Roddy shook his head. He didn’t understand.

“Try it like this,” added Mr. LaPointe, a devoted churchgoer. “We each have a little monster inside us.”

“A real monster?”

“Kinda real. Sorta real. Like the Bad Roddy versus the Good Roddy. You have to look inside and— Try it like this. In those moments where you want to figure out good from evil, well . . . y’know that little whisper that you hear at the back of your head? That’s your conscience—it’ll always lead you right.”

It was wise advice. Lately, though, the whisper at the back of Roddy’s head was starting to get louder.

“I bet he quit,” Ellen P. said, clearly annoyed as she took a seat at the base of the tree.

Roddy wouldn’t quit. Not when he was having fun like this, pinching the knife between his pointer finger and thumb, letting it dangle, the blade pointed straight at Ellen P.’s head.

“Hey, Nola, your brother run away?” Ellen P. called out to the little girl with the black eyes who was standing there with the group, but somehow also standing there by herself.

“Who you think’s weirder—him or you?” Chad added.

Nola stood there, eyeing a big rock on the ground, wondering what sound it would make hitting Chad in the teeth.

Up in the tree, Roddy shifted his outstretched arm to the left, now dangling the knife over Chad’s head. All he had to do was let go. He didn’t even need to aim. Gravity would do the rest. A smile lit Roddy’s eyes. An erection expanded in his pants. There was a deep thrill that came with thinking about the silver blade plummeting straight into Chad’s skull, but there was also something else . . . something Roddy didn’t quite have a word for.

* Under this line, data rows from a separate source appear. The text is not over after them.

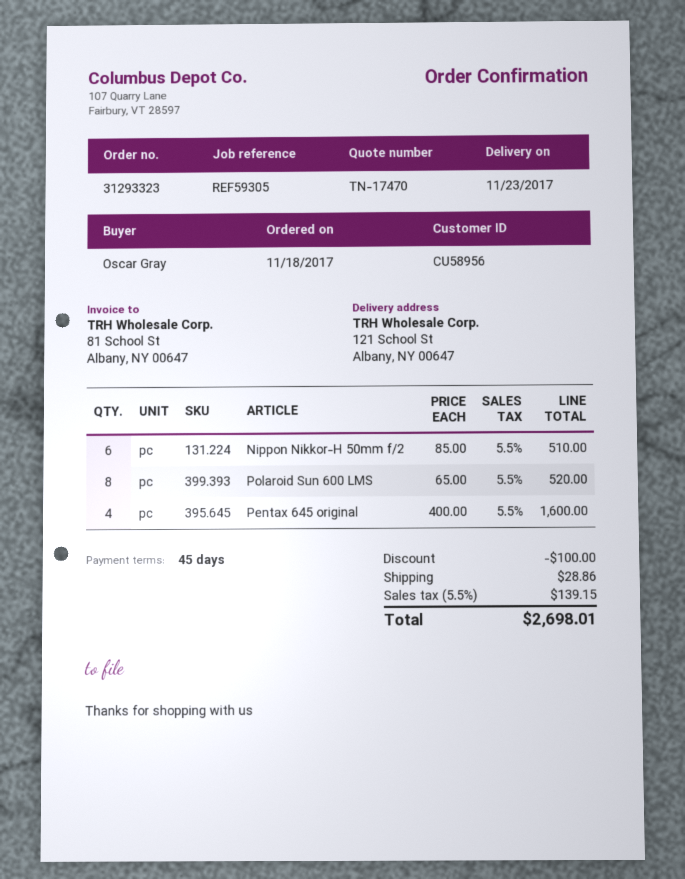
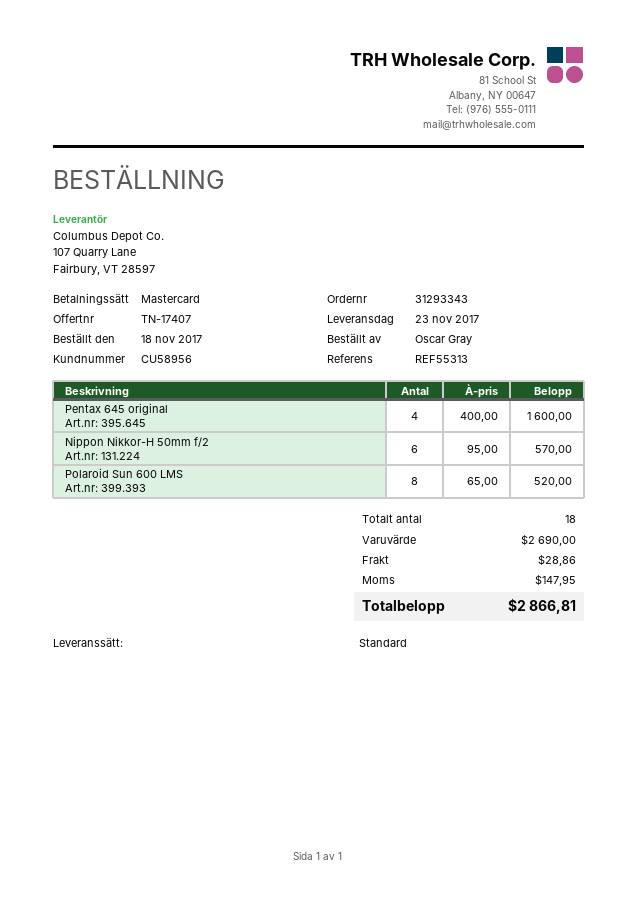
quote number: TN-17470 -> TN-17407
order number: 31293323 -> 31293343
reference: REF59305 -> REF55313
Nippon Nikkor-H 50mm f/2: 6 x 85.00 = 510.00 -> 6 x 95.00 = 570.00
discount: 100.00 -> none
tax: 139.15 -> 147.95
total: 2698.01 -> 2866.81

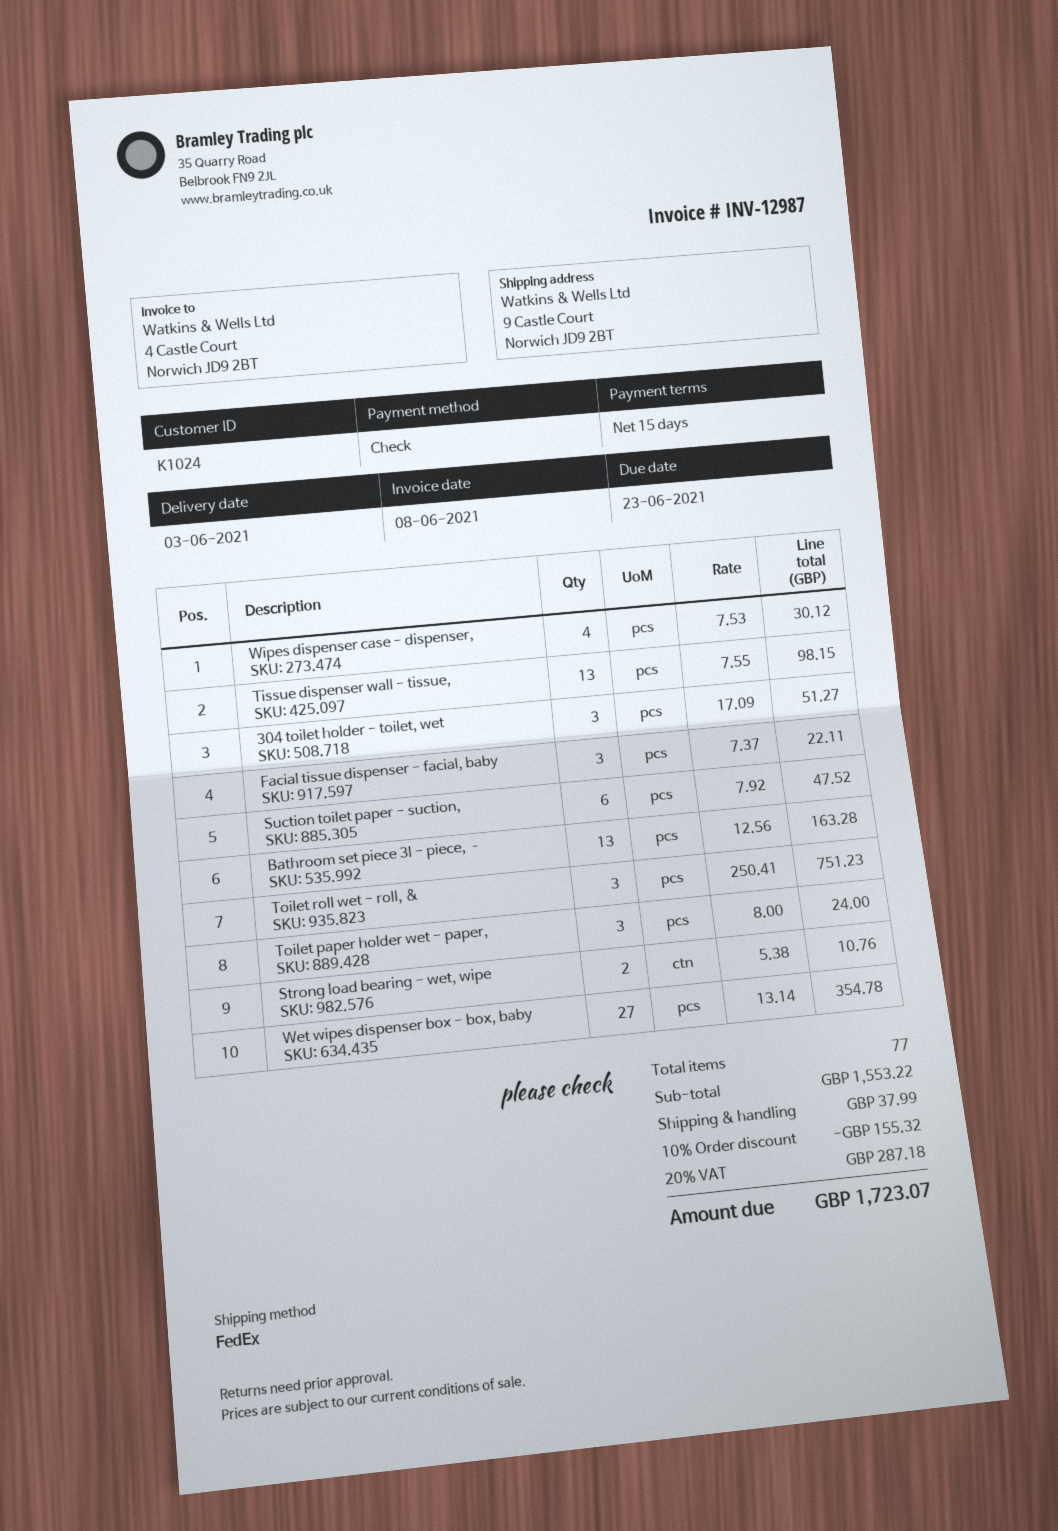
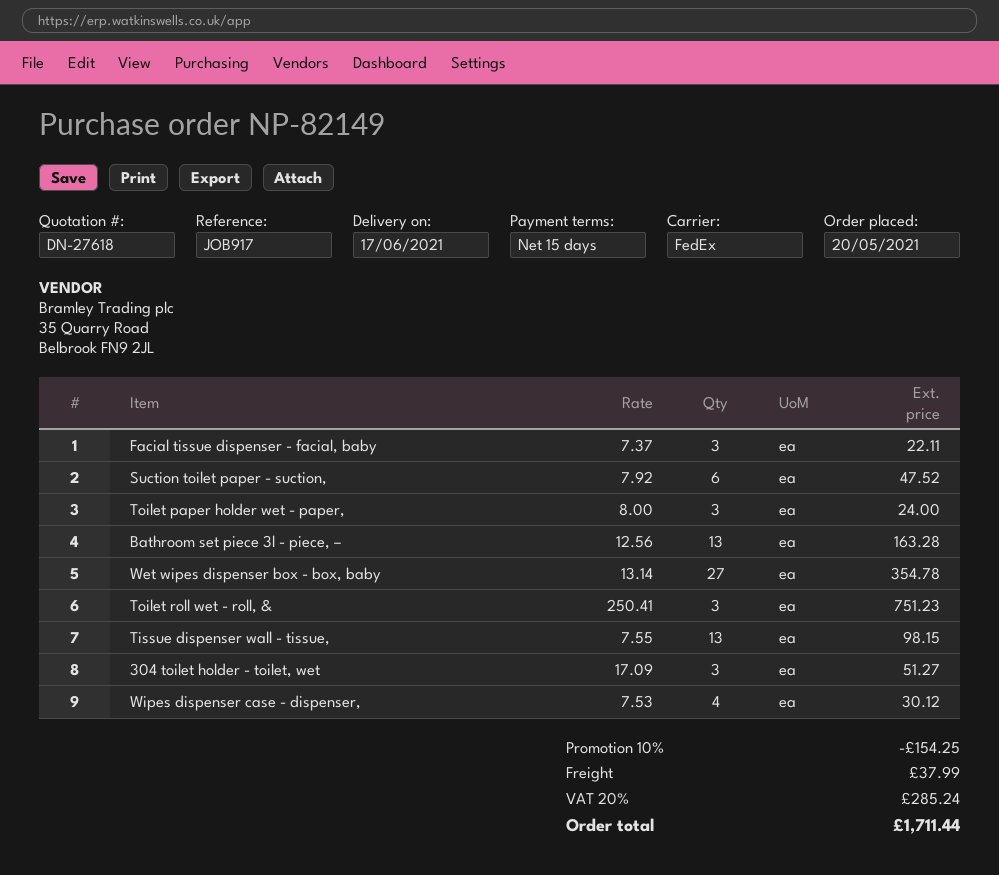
delivery date: 2021-06-03 -> 2021-06-17
Strong load bearing - wet, wipe: 2 x 5.38 = 10.76 -> none
discount: 10% = 155.32 -> 10% = 154.25
tax: 20% = 287.18 -> 20% = 285.24
total: 1723.07 -> 1711.44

“You’re definitely the weirder one, ain’t you, Nola?” Chad asked.

Nola still didn’t respond, didn’t move, didn’t do anything, still staring at the rock.

Fight back, Roddy tried to tell his sister, his fingers moistening with sweat, the knife still dangling above Chad’s head.

“She’s definitely the weirder one,” Ellen P. taunted, Roddy now moving the knife over Ellen, then back over Chad, and then, to his own surprise—in a perfect swirl of rage, embarrassment, and helplessness—Roddy shifted his arm so the knife was directly above his sister Nola.

For the rest of his life, Roddy would think back to this moment. It was here—as the knife dangled from his plump fingertips . . . as he held it above his twin sister’s head—that seven-year-old Roddy LaPointe finally understood the electric charge currently coursing through him.

This switchblade knife with the pakkawood handle wasn’t just a cheap thrill, or a childish impulse, or even a self-destructive whisper at the back of his head.

It was power.

That was the word for it. This knife . . . it gave Roddy power. And dear God, after all he’d been through in Arkansas, it felt good to have power.

“Roddy, where the hell are you!?” Ellen P. demanded.

I’m right here, Roddy thought, staring down at Ellen’s head, at all their heads, tiny targets that taught him what none of his future therapists or court-appointed counselors would ever take the time to explain: that the most potent power in the entire world came from having power over someone else.

Naturally, at seven years old, Roddy couldn’t articulate any of that. He just knew he felt good. Better than he’d ever felt in his life.